Enoque Silva (vide seta), no topo do carro abre-alas. Acadêmicos do Grande Rio, 1999.

         Naquela viagem, em especial naquele desfile, senti vibrações nunca vivenciadas ou sentidas antes. Após toda essa experiência, cheguei à conclusão que o povo brasileiro criou o samba e o seu Carnaval diferenciado do resto do mundo para esquecer, mesmo que por algum dias, todo e qualquer problema, ainda que por vezes o enredo seja denunciando um ou outro - ou todo e qualquer - problema que nos maltrata ainda nos dias de hoje.

Desfile da Acadêmicos do Grande Rio, 1999.

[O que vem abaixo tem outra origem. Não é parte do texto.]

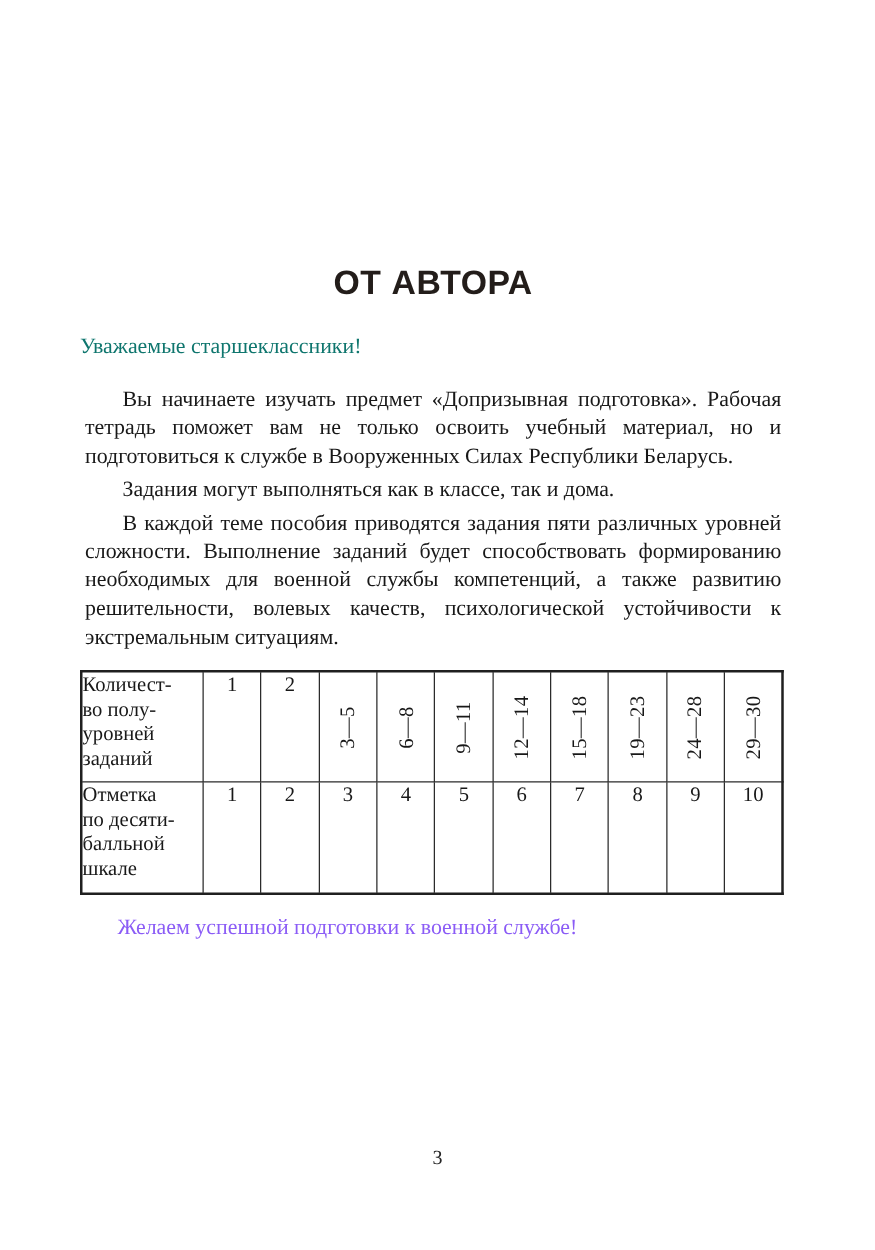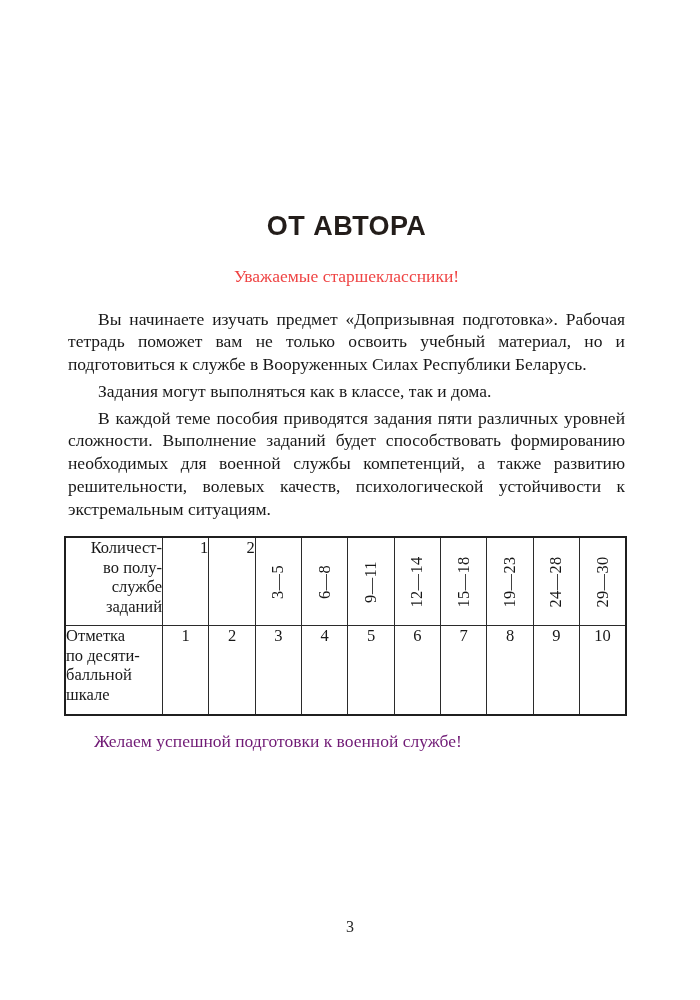--- a/index.html
+++ b/index.html
@@ -38,9 +38,9 @@
     line-height: 1.1;
   }
   .subtitle {
-    text-align: center;
+    text-align: left;
     font-size: 17.5px;
-    color: #ef4444;
+    color: #0f766e;
     margin: 16px 0 20px 0;
     line-height: 1.25;
   }

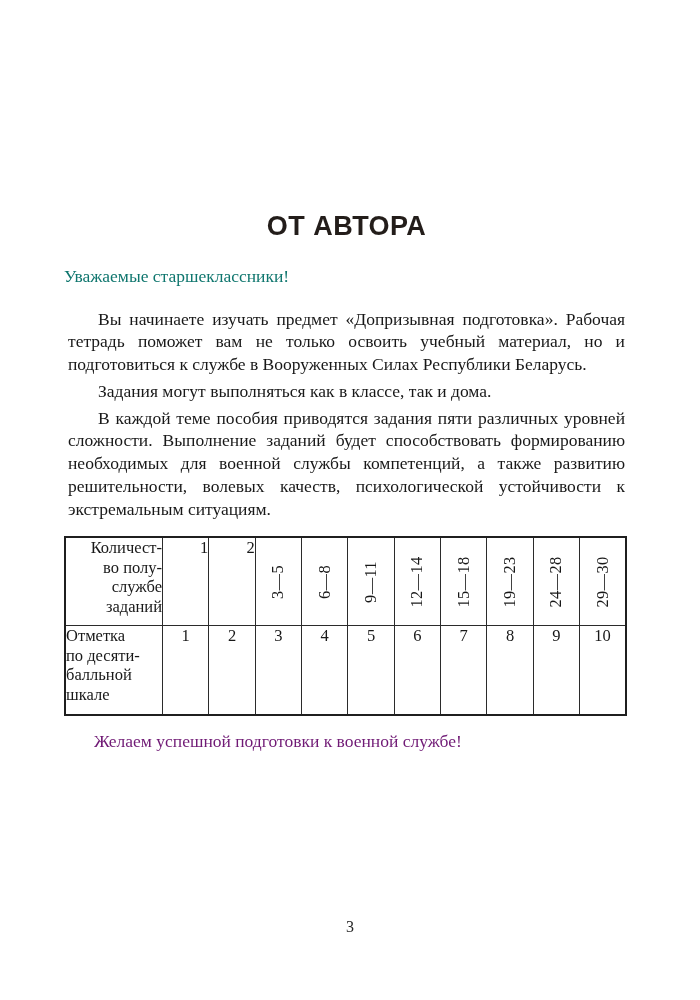--- a/index.html
+++ b/index.html
@@ -89,7 +89,7 @@
     vertical-align: top;
     padding-top: 5px;
   }
-  tr.row-ranges td { height: 87px; text-align: right; }
+  tr.row-ranges td { height: 87px; }
   tr.row-marks td { height: 88px; }
   .rot {
     display: block;

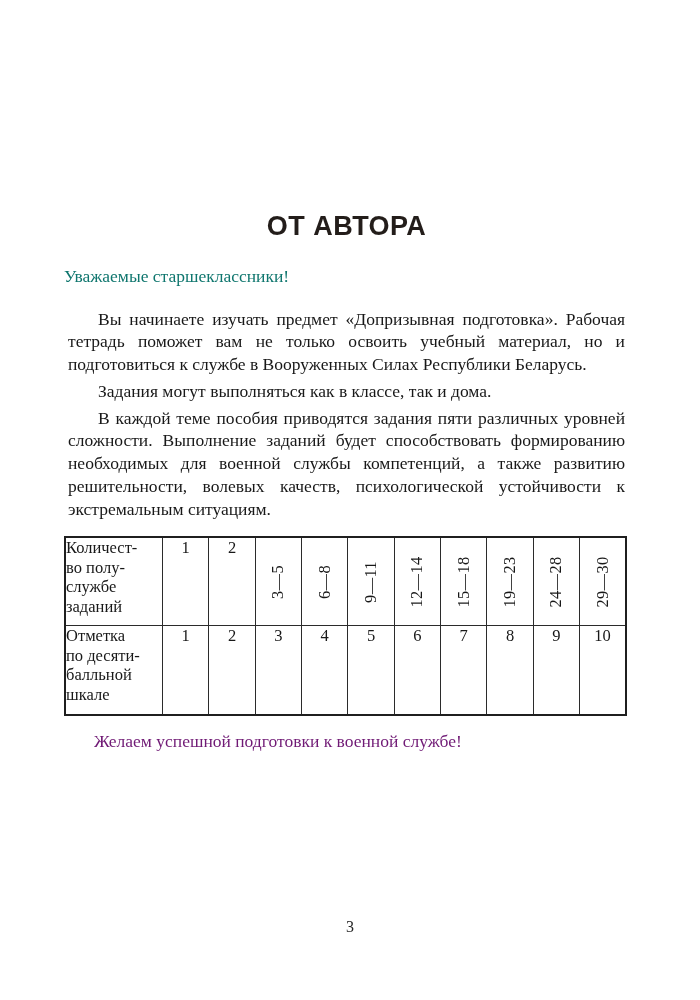--- a/index.html
+++ b/index.html
@@ -145,7 +145,7 @@
             <td class="row-label">
               <div>Количест-</div>
               <div>во полу-</div>
-              <div>службе</div>
+              <div>уровней</div>
               <div>заданий</div>
             </td>
             <td class="num-mid"><span>1</span></td>

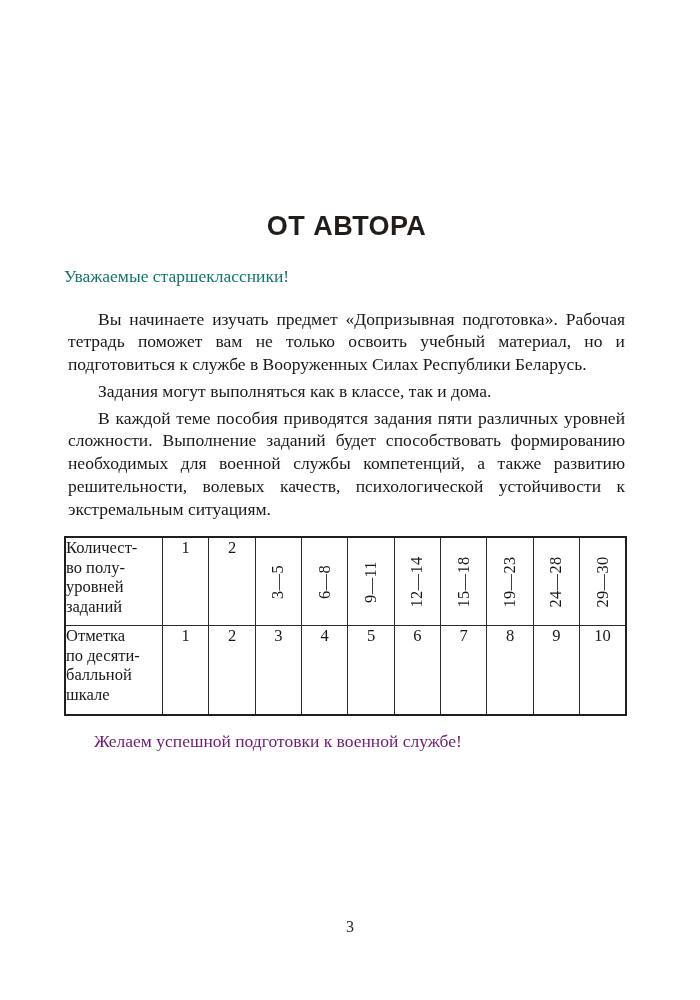--- a/index.html
+++ b/index.html
@@ -111,7 +111,7 @@
     font-size: 17.5px;
     text-indent: 30px;
     line-height: 1.3;
-    color: #701a75;
+    color: #8b5cf6;
   }
   .page-number {
     position: absolute;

      Passados quase 15 dias vivendo o Rio de Janeiro retornei para casa cheio de novidades e assuntos, no entanto não podia falar ou comentar nada. Sempre que ouvia a palavra "Codó" eu escapulia do ambiente. Assim foi até o primeiro fim de semana após minha chegada, quando minha irmã Rogener com o marido - o tio do Roberto que me flagrou no aeroporto - foi nos fazer uma visita na casa onde eu morava com os demais irmãos solteiros. Durante o tradicional cafezinho oferecido a meu cunhado ele lança a flecha:

    - E então Rivanio, como é Codó?...

Senti como se ele já soubesse de tudo, o que nunca confirmei. O meu sistema respiratório deu uma pausa de segundos. Quando voltei joguei a respostas sem nem pensar:

       - Ora, Costa... como toda cidade do interior do Estado. Uma rua que entra, uma rua que sai e uma igreja entre as duas ruas. Respondi tentando controlar o tremor da voz e a suadeira das mãos enquanto me levantava e saía da sala antes que vissem na minha cara que eu não sabia nem que estrada leva de São Luís à capital da macumba e terra de Bita do Barão. 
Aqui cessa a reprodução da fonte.